Berlin. . Ein Jahr nach Einführung des Betreuungsgeldes wird die Kritik an der Familienleistung lauter: Die Zahlungen halten offenbar vor allem Zuwandererfamilien und bildungsferne Eltern davon ab, ihre Kinder in die Kita zu schicken. Das ergab eine Untersuchung durch das Deutsche Jugendinstitut und die Universität Dortmund.

Das Geld sei gerade für jene Familien besonders attraktiv, deren Kinder eigentlich in den Kitas gefördert werden sollten – so würden Bemühungen um Chancengerechtigkeit unterlaufen, warnen die Wissenschaftler. Sie hatten mehr als 120.000 Eltern mit Kindern unter drei Jahren befragt.

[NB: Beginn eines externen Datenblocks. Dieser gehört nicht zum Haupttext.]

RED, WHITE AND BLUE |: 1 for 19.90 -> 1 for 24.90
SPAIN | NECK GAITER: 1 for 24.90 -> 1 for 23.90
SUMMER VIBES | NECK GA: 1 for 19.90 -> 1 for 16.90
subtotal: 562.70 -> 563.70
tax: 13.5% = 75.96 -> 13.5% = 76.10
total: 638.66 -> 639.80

Kritiker sehen sich damit bestätigt. SPD-Vize Thorsten Schäfer-Gümbel sagte unserer Redaktion: „Die Studie bestätigt unsere grundsätzlichen Bedenken gegen das Betreuungsgeld.“ Die SPD stehe für eine andere, moderne Familienpolitik. Grünen-Fraktionsvize Katja Dörner forderte die Bundesregierung auf, das Betreuungsgeld so schnell wie möglich wieder abzuschaffen. Die CSU, die die Familienleistung in der schwarz-gelben Vorgängerregierung durchgesetzt hatte, wies die Kritik dagegen zurück und nannte das Betreuungsgeld eine „Erfolgsgeschichte“.

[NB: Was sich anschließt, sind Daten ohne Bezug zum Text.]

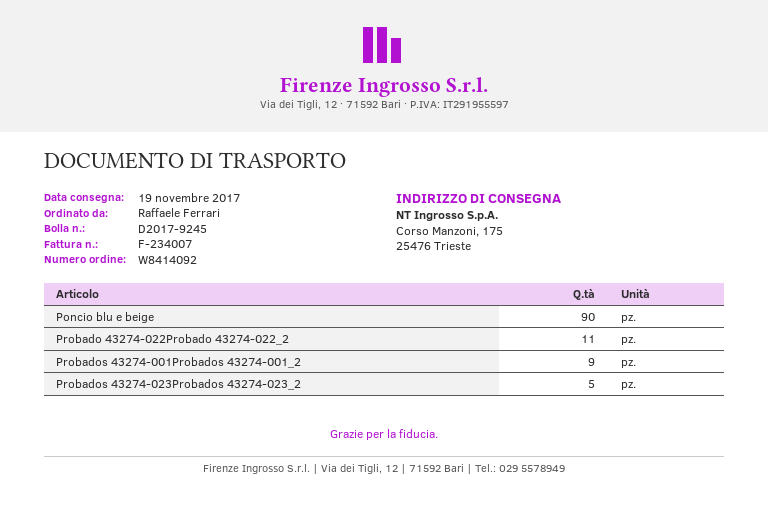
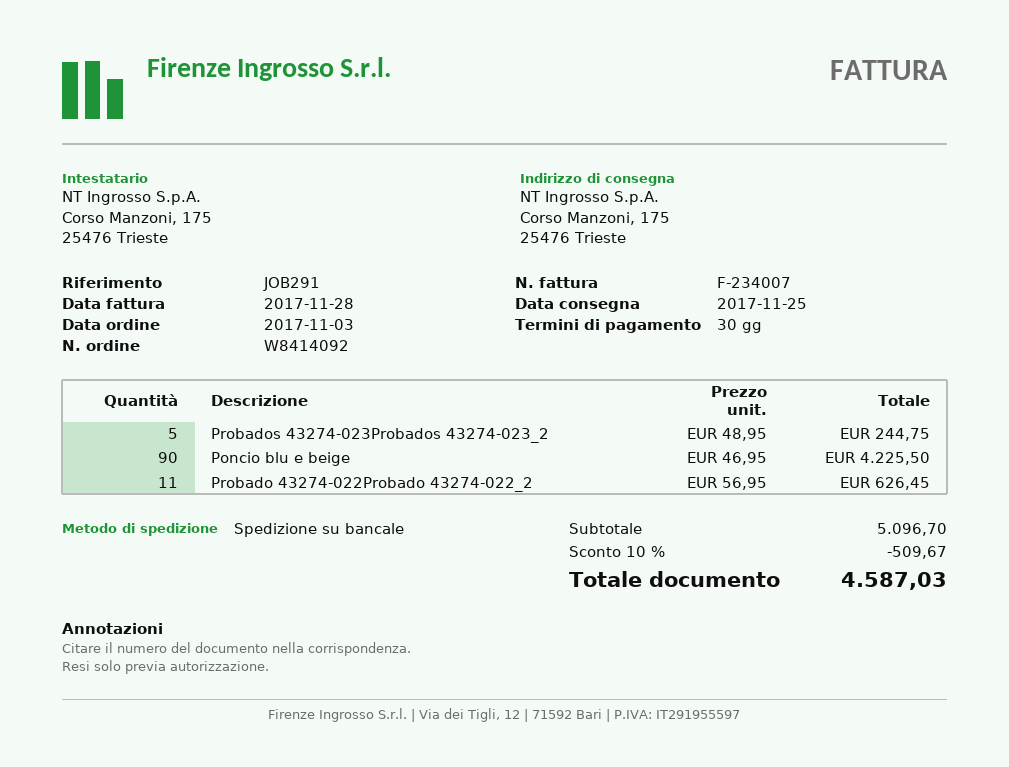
delivery date: 2017-11-19 -> 2017-11-25
Probados 43274-001Probados 43274-001_2: 9 -> none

150 Euro monatlich ab August

Mit der umstrittenen Leistung werden Eltern, die ihre Kinder im zweiten und dritten Lebensjahr ausschließlich zu Hause betreuen, vom Staat unterstützt – ab 1. August gibt es 150 Euro monatlich. Doch in ihrer Untersuchung warnen die Wissenschaftler, das Geld sei ein besonderer Anreiz, kein Angebot frühkindlicher Bildung zu nutzen.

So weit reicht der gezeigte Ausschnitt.